Après plusieurs étages, Archie ralentit enfin, pousse une lourde porte en bois et l’invite à entrer. L’accueil de la pièce lui apparaît d’emblée beaucoup plus chaleureux que tous les endroits qu’elle a pu traverser depuis son arrivée. Un gigantesque feu de cheminée crépite dans le centre de la pièce, de grandes draperies de velours rouges réchauffent agréablement l’espace et une bibliothèque monumentale recouvre les murs, du sol au plafond, sur une grande partie de la pièce. Le vieil Archibald semble satisfait du silence impressionné de son invitée.
– Tu apprécies le confort de mon humble demeure ?
Mégane ne répond rien, elle s’approche des livres les plus proches pour en déchiffrer les tranches. « Le grand livre de la Magie », « Histoires lugubres et autres contes », chaque titre lui révèle un univers mystérieux et fascinant. Mégane ne parvient plus à détacher ses yeux de tous ces livres magnifiques dont la plupart ont des couvertures précieuses. Archibald lui propose aimablement un chocolat et s’absente un instant de la pièce, le temps de sa préparation.

En l’attendant, Mégane poursuit son exploration, et s’apprête à se saisir de « l’Encyclopédie des Créatures magiques » lorsqu’un objet inconnu lui tombe douloureusement sur la tête. Elle le ramasse à la hâte et découvre avec stupeur le roman disparu de la bibliothèque de sa Grand-mère.
– L’île au trésor de Stevenson, c’est bien l’ouvrage que tu cherchais ?
Mégane lève la tête vers Hector qui se promène avec agilité sur les étagères pourtant encombrées de livres et de menus objets.
– Je ne vois pas en quoi cela te concerne !
– Prends-le avant qu’Archie ne revienne. Il ne t’autorisera jamais à le récupérer.
Mégane n’a pas le temps de répliquer, car Archibald revient dans la pièce, les bras chargés d’un plateau dégageant une merveilleuse odeur de chocolat. Sans réfléchir, elle enfouit le petit livre dans sa poche de sweat-shirt.
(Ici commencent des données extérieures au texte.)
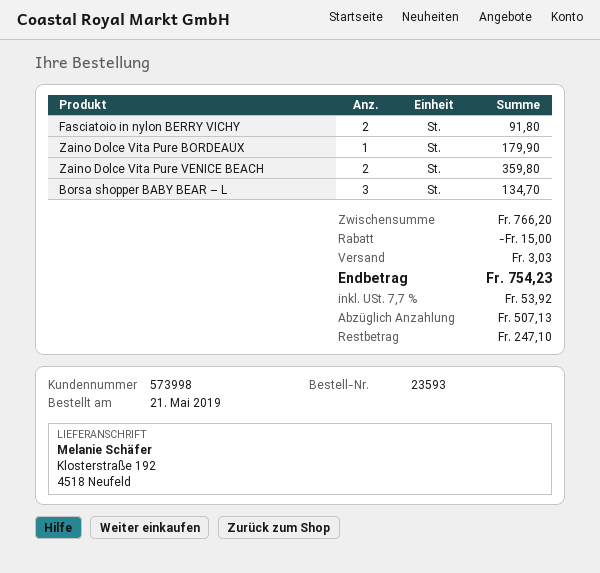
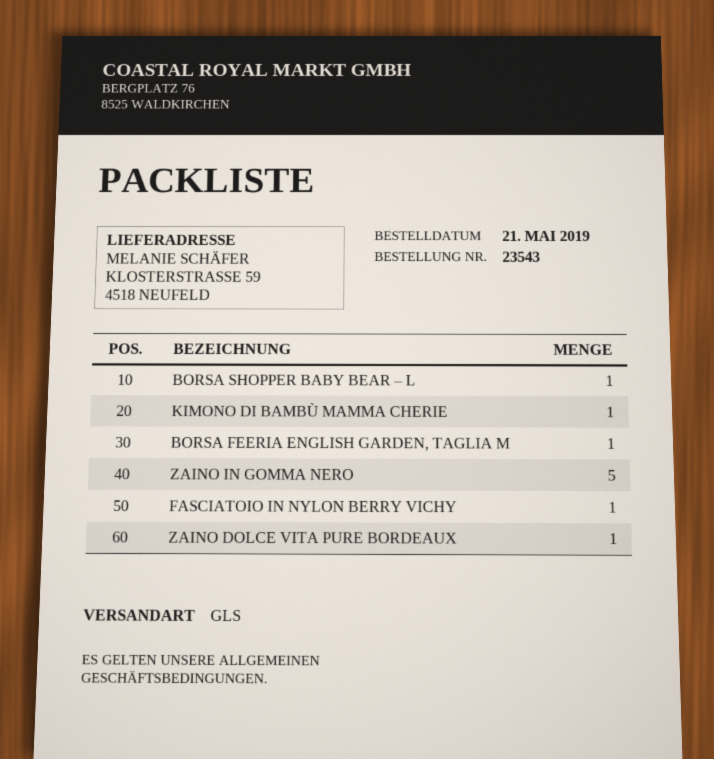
order number: 23593 -> 23543
ship to: Klosterstraße 192, 4518 Neufeld -> KLOSTERSTRASSE 59, 4518 NEUFELD
Fasciatoio in nylon BERRY VICHY: 2 -> 1
Zaino Dolce Vita Pure VENICE BEACH: 2 -> none
Borsa shopper BABY BEAR – L: 3 -> 1
KIMONO DI BAMBÙ MAMMA CHERIE: none -> 1
BORSA FEERIA ENGLISH GARDEN, TAGLIA M: none -> 1
ZAINO IN GOMMA NERO: none -> 5

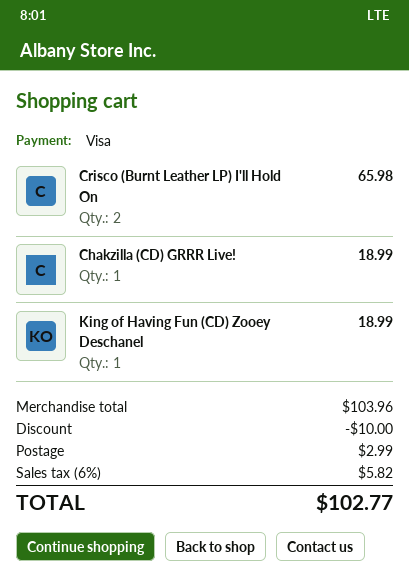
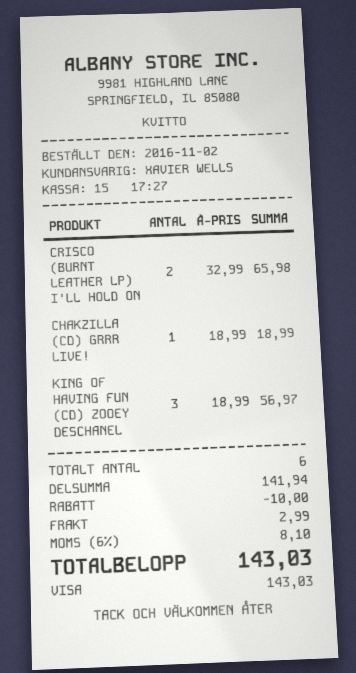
King of Having Fun (CD) Zooey Deschanel: 1 for 18.99 -> 3 for 56.97
subtotal: 103.96 -> 141.94
tax: 6% = 5.82 -> 6% = 8.10
total: 102.77 -> 143.03

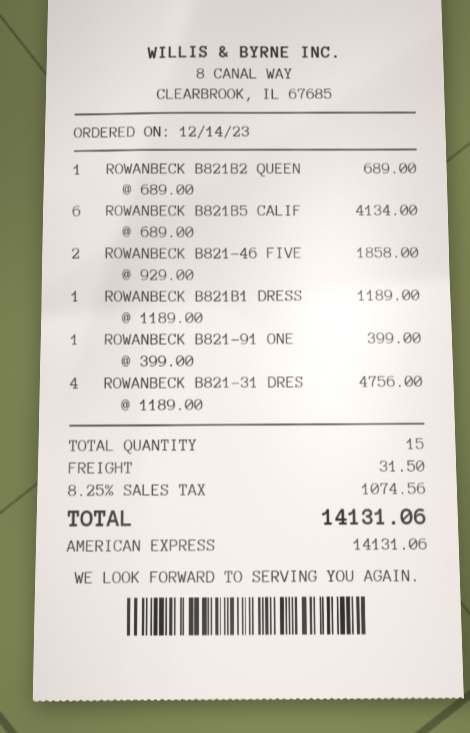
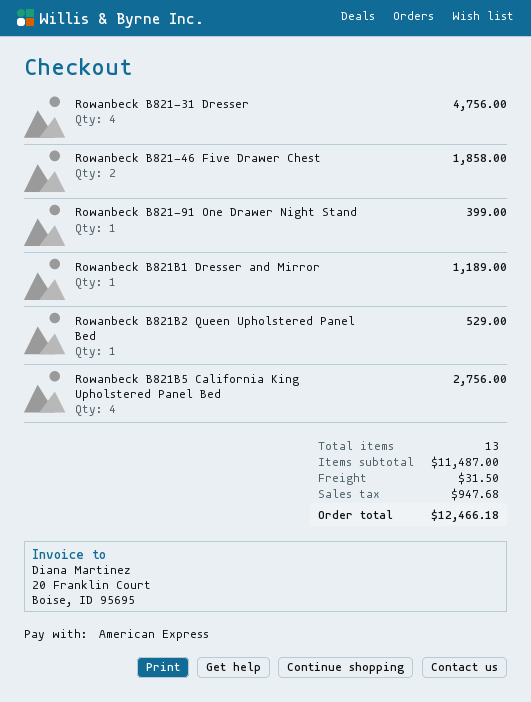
ROWANBECK B821B2 QUEEN: 1 for 689.00 -> 1 for 529.00
ROWANBECK B821B5 CALIF: 6 for 4134.00 -> 4 for 2756.00
total quantity: 15 -> 13
tax: 1074.56 -> 947.68
total: 14131.06 -> 12466.18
– Mégane, assieds toi. Dit-il en lui désignant un fauteuil face à lui.
Elle s’exécute, nerveuse à nouveau.
– Je ne vais pas y aller par quatre-chemins. Toi et tes amis, vous ne pouvez pas retourner chez ta Grand-mère sans mon aide, et moi, j’ai besoin de toi pour me ramener un objet qui m’appartient.
– Un objet ? Quel objet ?
– C’est une plume, une plume pour écrire. Elle était le clou de ma collection, et on me l’a volé. Je veux absolument la récupérer. Tiens, je t’ai préparé une carte pour te guider directement à l’emplacement ou elle a été mise en réserve.
– Si vous savez où elle est, pourquoi n’allez-vous pas la chercher vous-même ?
– Et bien, pour des raisons qui seraient trop compliquées à t’expliquer, cette plume se trouve maintenant dans un autre monde, dans lequel je ne suis pas le bienvenu.
– Un autre monde que celui-ci ? Mon monde ?
– Non, un monde principalement peuplé d’esprits. Ce sont eux, qui gardent ma précieuse plume. Et je sais qu’une âme pure, comme la tienne, n’aura aucun mal à se faufiler parmi eux, pour la retrouver.
– Vous voulez que j’aille dans le monde des esprits ? Mais qu’est-ce qui vous dit que je vais réussir ? Et puis comment je vais accéder à ce monde ?
– Je t’avoue que je n’ai aucune garantie, mais tu es ma seule chance d’y parvenir, comme je suis ta seule chance de retour chez toi. CA se tente !
– Mais je…. Ahhhh… Je ne me sens pas très bien.
– Oui, c’est normal, tu es déjà en partance pour le monde des esprits. J’ai versé l’élixir nécessaire dans ton chocolat, des fois que tu refuses de l’avaler de ton plein gré. C’est le seul moyen d’accéder à ce monde, mais son effet est limité dans le temps et ne peut être utilisé qu’une fois. Presse-toi, sinon toi et tes amis resterez dans mes cachots pour le restant de vos jours.
– Arghhhh…. J’ai si mal au ventre ! J’ai chaud… Je…
Mégane est pliée de douleur, elle a la tête qui tourne, sa respiration s’accélère, elle a l’impression de devenir complètement folle.
– Hector, NON !!
Alors que la pauvre Mégane s’effondre dans son fauteuil, Hector surprend son Maitre en atterrissant avec souplesse sur la table basse, pour lécher le restant de chocolat, laissé par Mégane.
– Hector, mais qu’est-ce que tu fais ? Tu sais que pour toi l’effet sera irréversible !
Mais Hector continue de laper le fond de la tasse, puis il se traîne péniblement sur les genoux de Mégane, avant de s’évanouir à son tour.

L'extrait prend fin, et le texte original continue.